Your task is to repeat the entries below exactly and to leave their images out.

··········

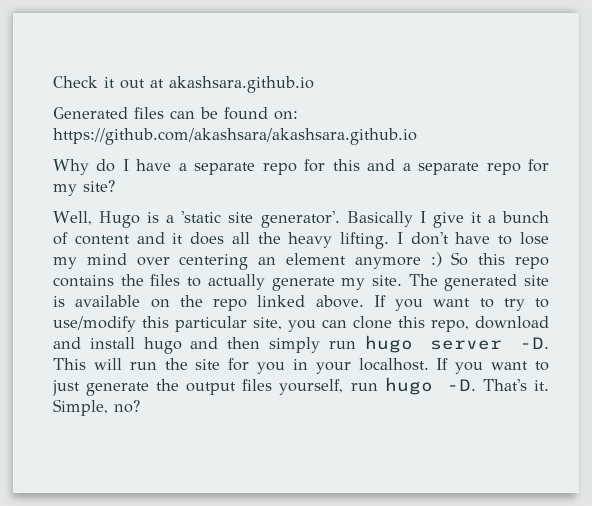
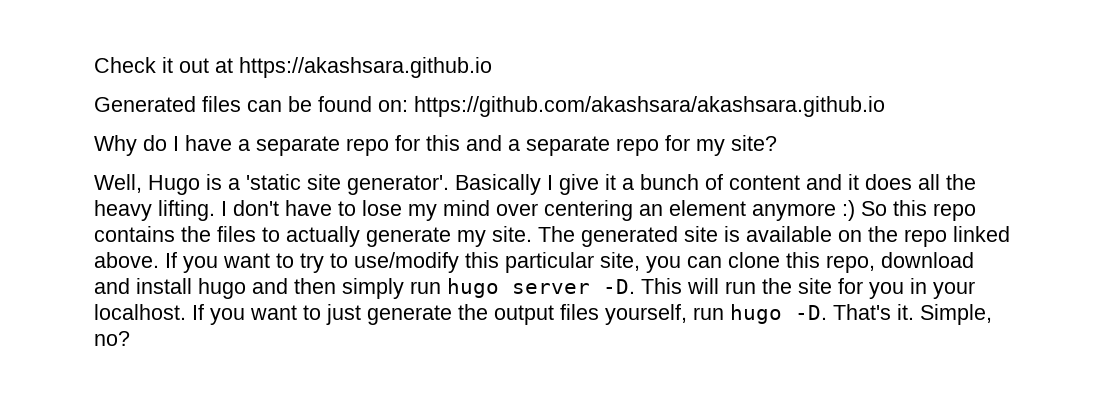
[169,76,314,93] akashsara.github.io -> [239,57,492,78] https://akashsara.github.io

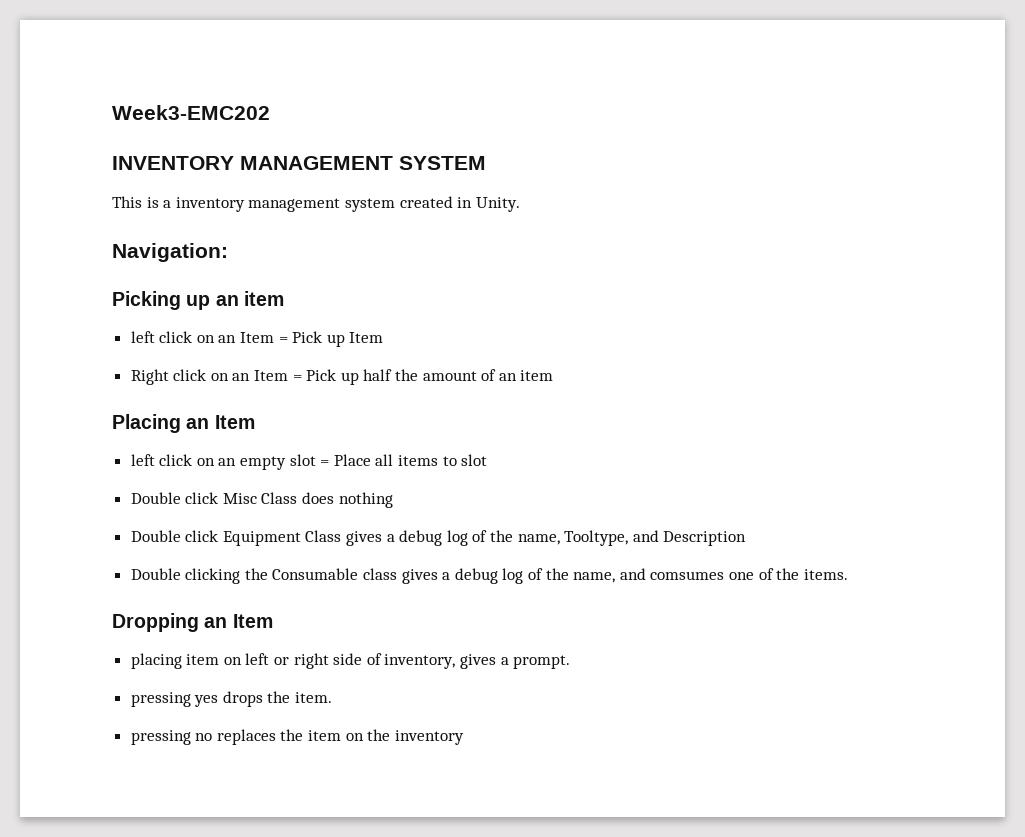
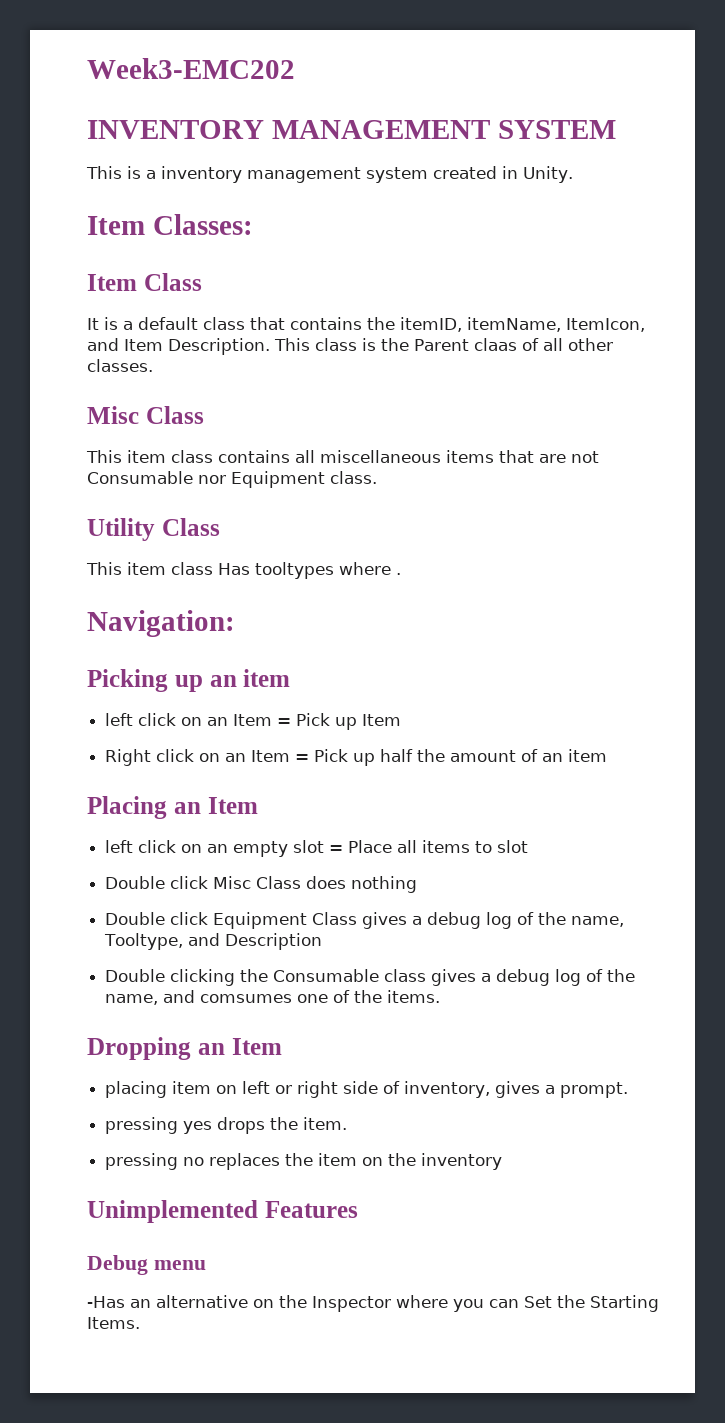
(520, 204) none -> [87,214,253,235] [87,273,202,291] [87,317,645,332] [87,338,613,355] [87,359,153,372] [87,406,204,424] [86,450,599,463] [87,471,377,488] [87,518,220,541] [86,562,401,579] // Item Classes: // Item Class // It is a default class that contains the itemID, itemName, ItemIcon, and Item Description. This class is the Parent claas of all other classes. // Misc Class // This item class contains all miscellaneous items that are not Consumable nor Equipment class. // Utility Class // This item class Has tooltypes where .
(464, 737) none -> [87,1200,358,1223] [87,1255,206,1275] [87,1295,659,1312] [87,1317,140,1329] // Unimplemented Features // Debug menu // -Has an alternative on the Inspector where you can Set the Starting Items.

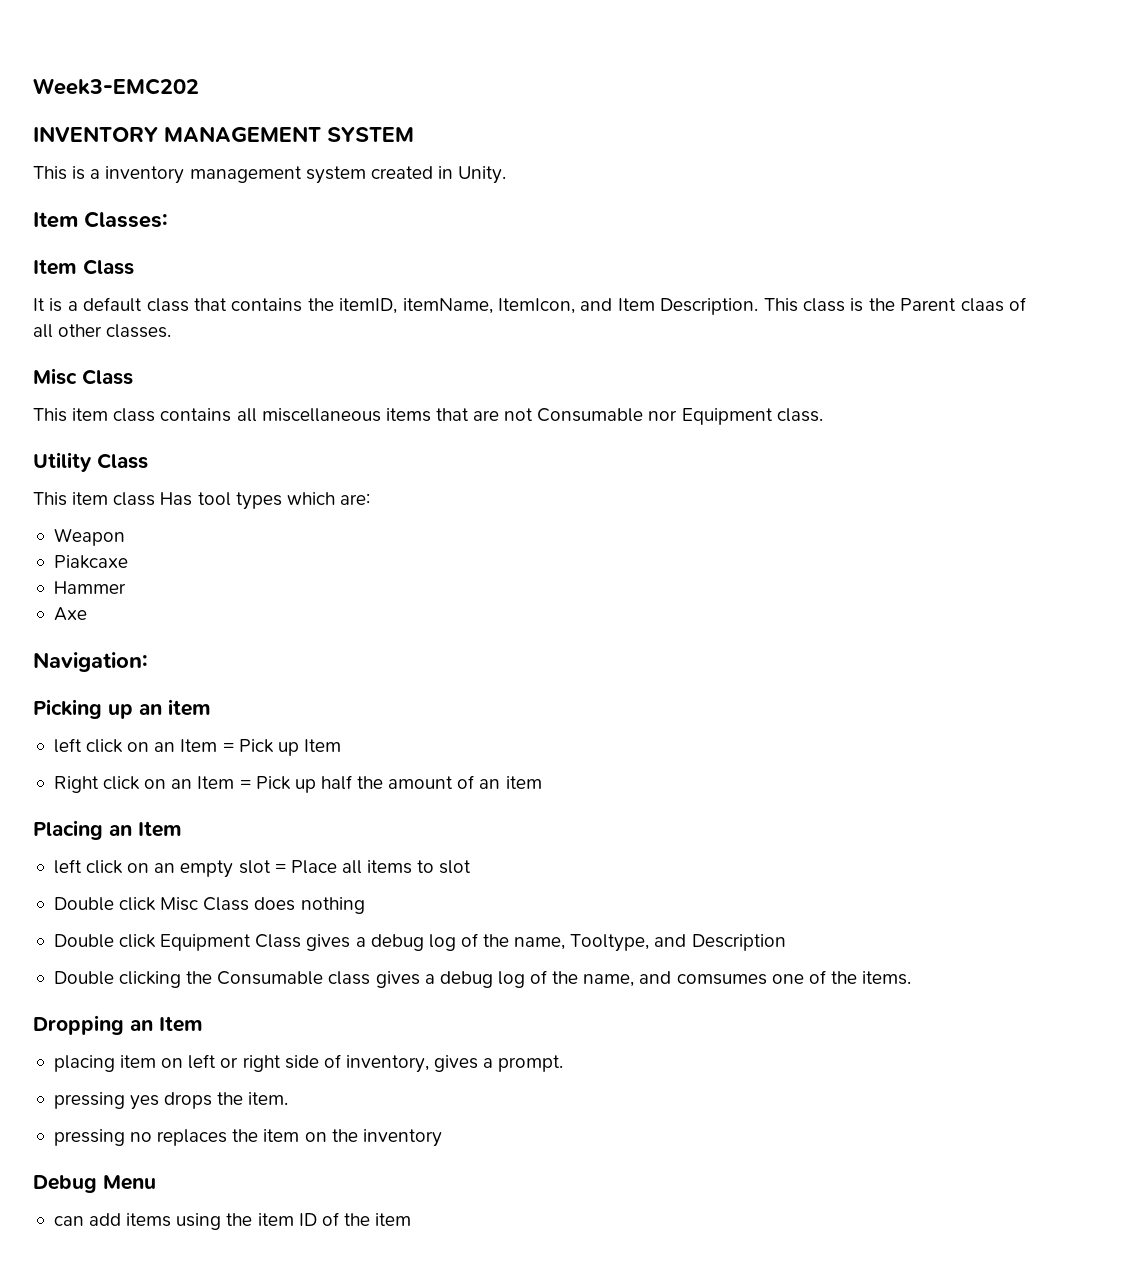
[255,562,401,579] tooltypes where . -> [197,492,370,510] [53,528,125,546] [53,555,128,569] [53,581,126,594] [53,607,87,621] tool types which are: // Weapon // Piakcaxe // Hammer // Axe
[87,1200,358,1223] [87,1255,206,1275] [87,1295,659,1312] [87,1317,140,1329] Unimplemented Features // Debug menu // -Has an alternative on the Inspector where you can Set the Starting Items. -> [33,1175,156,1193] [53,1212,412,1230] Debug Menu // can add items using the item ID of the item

··········

Answer to the problem
[169,76,314,93] akashsara.github.io -> [239,57,492,78] https://akashsara.github.io

(520, 204) none -> [87,214,253,235] [87,273,202,291] [87,317,645,332] [87,338,613,355] [87,359,153,372] [87,406,204,424] [86,450,599,463] [87,471,377,488] [87,518,220,541] [86,562,401,579] // Item Classes: // Item Class // It is a default class that contains the itemID, itemName, ItemIcon, and Item Description. This class is the Parent claas of all other classes. // Misc Class // This item class contains all miscellaneous items that are not Consumable nor Equipment class. // Utility Class // This item class Has tooltypes where .
(464, 737) none -> [87,1200,358,1223] [87,1255,206,1275] [87,1295,659,1312] [87,1317,140,1329] // Unimplemented Features // Debug menu // -Has an alternative on the Inspector where you can Set the Starting Items.

[255,562,401,579] tooltypes where . -> [197,492,370,510] [53,528,125,546] [53,555,128,569] [53,581,126,594] [53,607,87,621] tool types which are: // Weapon // Piakcaxe // Hammer // Axe
[87,1200,358,1223] [87,1255,206,1275] [87,1295,659,1312] [87,1317,140,1329] Unimplemented Features // Debug menu // -Has an alternative on the Inspector where you can Set the Starting Items. -> [33,1175,156,1193] [53,1212,412,1230] Debug Menu // can add items using the item ID of the item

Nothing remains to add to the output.